Sell war jo schian, ober mehr Freizeit muass man sich ah erst mol leisten kennen 😂

denkbar
denkbar
Kinig
1 Monat 3 Tage

Naja, könnte Teil eines neuen Wirtschaftssystems sein. Da gilt es viel abzuwägen: bsp Lohnkosten einerseits, Kosten für das Gesundheitssystem andererseits, um nur 2 Beispiele von vielen zu nennen. Weniger ist mehr, könnte sich letztendlich als rentabel erweisen. Klar ist derzeit, wer mehr arbeitet leistet nicht unbedingt mehr. Wer ständig gestresst ist, erhöht nicht seinen Wert der Arbeit.

Black-Mamba
Black-Mamba
Tratscher
1 Monat 2 Tage

I tat schun a lieba wieniga orbatn wenn is mir leist kennat…..

Zugspitze947
Zugspitze947
Universalgelehrter
1 Monat 2 Tage

denkbar: Träum weiter! So denkt eben ein Arbeitnehmer ,aber ein Selbständiger muss ständig seine 80 Stundenwoche machen wenn er überleben und deinen Agnestellten den Lohn zahlen will !!! 🙂

denkbar
denkbar
Kinig
1 Monat 2 Tage

Zugspitze. Ich bin kein Arbeitnehmer! Sie haben sicher die Möglichkeitsform in meinem Kommentar erkannt, dass es ein neues System sein könnte wenn man die notwendigen Voraussetzungen schafft.
Zu Ihrem Leid mein Rat: schließen Sie den Betrieb und werden Arbeitnehmer, irgend etwas läuft falsch bei einer 80 Stunden Woche und dennoch Kampf ums Überleben.

Zugspitze947
Zugspitze947
Universalgelehrter
1 Monat 2 Tage

dankbar: Du warst sicher NIE Selbständig=denn der hat NIE wirklich Feierabend und muss rund um die Uhr für seine Kunden erreichbar sein. Da läuft nichts schief bei mir denn es lief immer gut 🙂

PuggaNagga
PuggaNagga
Universalgelehrter
1 Monat 2 Tage

@Zugspitze
Ja die Selbstständigen haben es fein, haufen Geld, nicht viel arbeiten und Freizeit wann sie wollen. So lautet der Kanon der Angestellten.
Genau das Gegenteil ist der Fall: Urlaub, bezahlter, gibt es nicht; verdienen tut man erst sobald der Kunde die Rechnung beglichen hat, die Angestellten bezahlt und die Spesen, Waren und nicht zuletzt Steuern bezahlt sind; Freizeit ist ein seltener Luxus, denn fertig ist nie; Urlaub machen, das ist nicht leicht unterzubringen, die Kunden wollen alle ihre Sachen haben, man muss immer erreichbar sein.
Ich will nicht lärmen aber so einfach ist es nicht wie sich das manche vorstellen.

denkbar
denkbar
Kinig
1 Monat 2 Tage

Zugspitze.

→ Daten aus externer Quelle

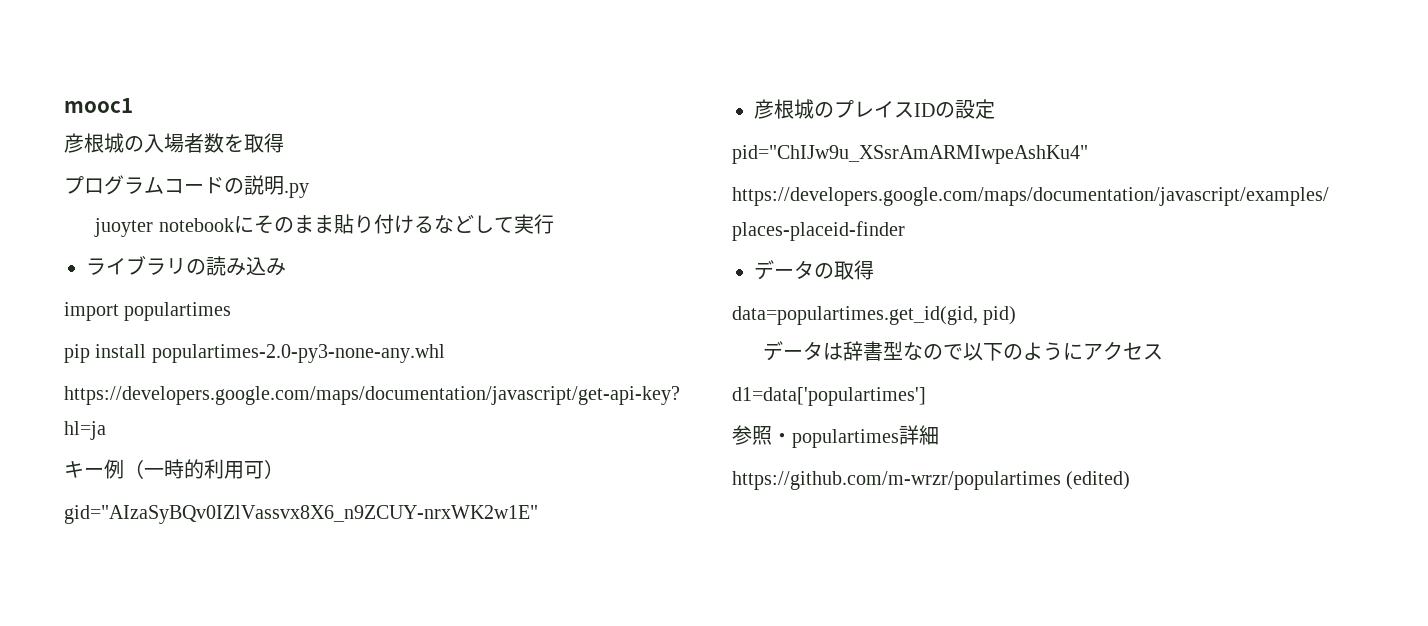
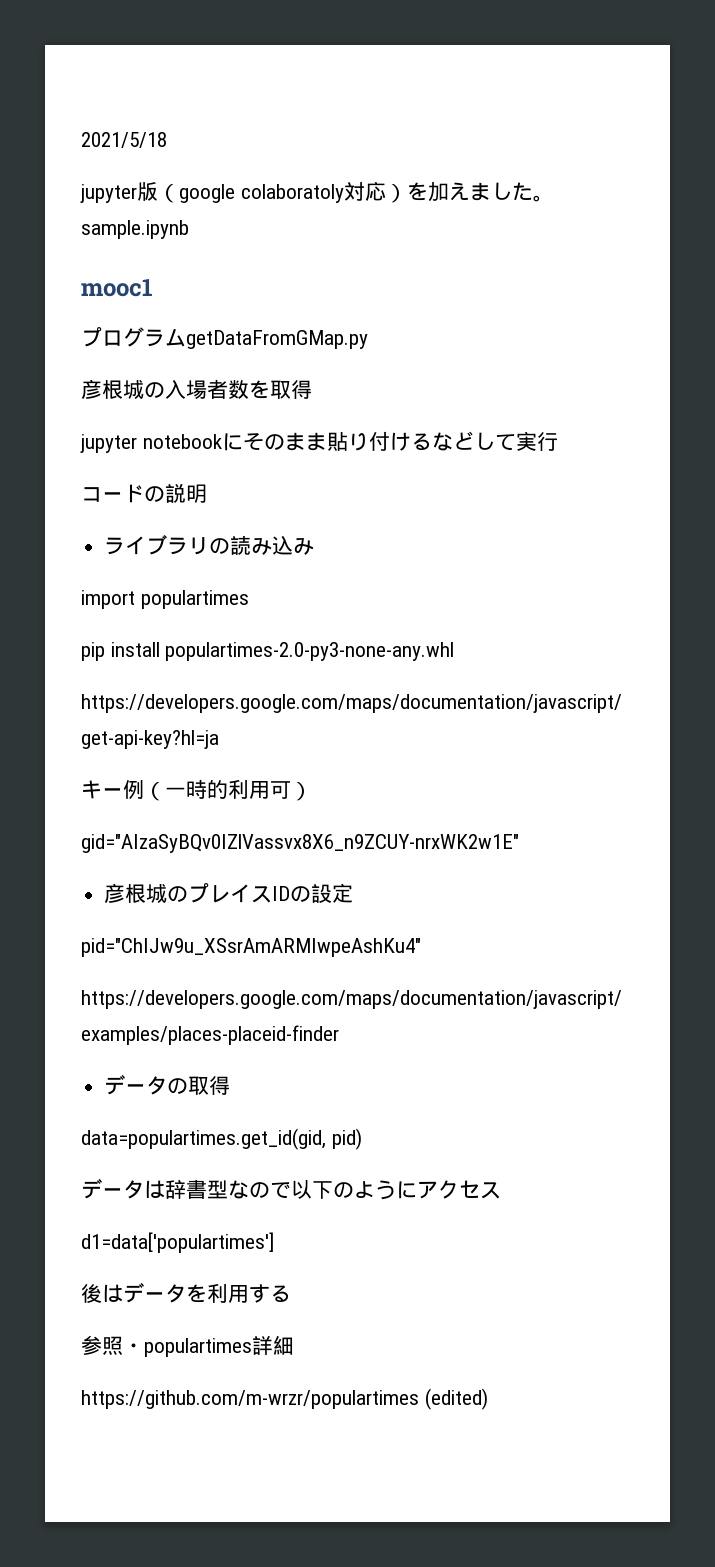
[64,98,133,113] mooc1 -> [81,132,167,148] [80,181,554,203] [81,220,189,239] [81,278,153,297] [81,327,368,349] 2021/5/18 // jupyter版（google colaboratoly対応）を加えました。sample.ipynb // mooc1 // プログラムgetDataFromGMap.py
[64,175,309,198] [94,218,154,237] プログラムコードの説明.py // juoyter -> [80,434,137,453] jupyter
(554, 224) none -> [81,483,207,503] // コードの説明
(926, 396) none -> [81,1282,291,1303] // 後はデータを利用する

Ich bin selbständig!!! Und zwar immer schon

Supergscheider
Supergscheider
Tratscher
1 Monat 2 Tage

Zugspitze 947@ Genau das ist dieser Selbstständigen-Masochismus. Alles dreht sich um die Arbeit und man ist doch so was von wichtig, aber bleiben tun und bis zuletzt 6 Bretter!

Zugspitze947
Zugspitze947
Universalgelehrter
1 Monat 2 Tage

PuggaNagga: genauso ist es ! Dazu kommt noch dass die Abschreibungsmöglichkeiten in Italia absolut MISERABEL sind !!! Da ist man in Österreich oder deutschland viel besser dran=denn da wird ALLES abgeschrieben was man zum Betrieb benötigt. Auch die Fahrzeuge werden zu 100 % abgeschrieben ,in Italia höchstens die Hälfte 🙁 Werbung am Fahrzeug muss auch NUR in Italia versteuert werden ,was regelrecht DUMM ist !!! Denn wenn ich nicht werbe habe ich keien Kunden-heisst weniger Umsatz-weniger Gewinn bedeutet natürlich auch weniger Steuern =also idiotisches SYSTEM in Italia 🙁 aber DAS begreifen die Nie……….. 🙁

OrB
OrB
Universalgelehrter
1 Monat 2 Tage

Rund um die Uhr für seine Kunden erreichbar sein?!
Lieber Freund da läuft vieles schief!
Die Notaufnahme muss 24 Stunden erreichbar sein und dort bezahlst du im voraus und wartest!!

PuggaNagga
PuggaNagga
Universalgelehrter
1 Monat 2 Tage

@ zugspitze
In italia kann der Chef seinen Dienstwagen nur zu 20% abschreiben, nicht die Gesamtsumme der Anschaffungskosten sondern ausgehend von einem Regelsatz von ca. 19.000€, davon 20%. Also gleich gar nichts – pro Jahr rund 800€.
Auch am Firmengebäude angebrachte Werbung muss versteuert werden. Je nach Gemeinde ca. 20€ pro Quadratmeter. Also zahle ich steuern dafür damit mein Betrieb gefunden wird. Ohne Schild wird kein Neukunde kommen…
Diese ganze Schikane summiert sich aufs Jahr anständig, dabei wird nur gearbeitet und steuern bezahlt. Ohne anständigen Gewinn kannst du es in Italia gleich bleiben lassen, es rentiert sich nicht – ein Lohnabhängiger verdient mehr.

Spiegel
Spiegel
Tratscher
1 Monat 1 Tag

@Zugspitze947 interessant wie sie gleich angriffslustig sind. Naja es gibt viele Modelle. Vor ca 15 Jahren hatte man das Modell Venezuele gepriesen. Heute😉?

Hydro
Hydro
Neuling
1 Monat 3 Tage

Na bitte, lai 36 stun orbatn missn und sem no lärm das zi viel isch🤦🏼‍♂️ols zi spot, disem sottn dohoam bleibm sem isch mehra gitun. I orbat ibo 40 stun und mir mochts nicht aus. Obo mir gleich, jedn seins.

Mistermah
Mistermah
Kinig
1 Monat 3 Tage

Jo wenn man sonst nichts zu tun hat und mit seiner Zeit nichts sinnvolleres anzufangen weiß, kann man auch 60 h arbeiten. Wieso nicht

zockl
zockl
Superredner
1 Monat 3 Tage

20% weniger arbeiten will jeder – nur 20% weniger Gehalt das will keiner – wie dumm sind die Menschen?

xXx
xXx
Superredner
1 Monat 2 Tage

Die Lohnanpassung war Teil der Umfrage. Mit Aussagen wie “dumm” wär ich vorsichtig, wenn man den Artikel nicht verstanden hat.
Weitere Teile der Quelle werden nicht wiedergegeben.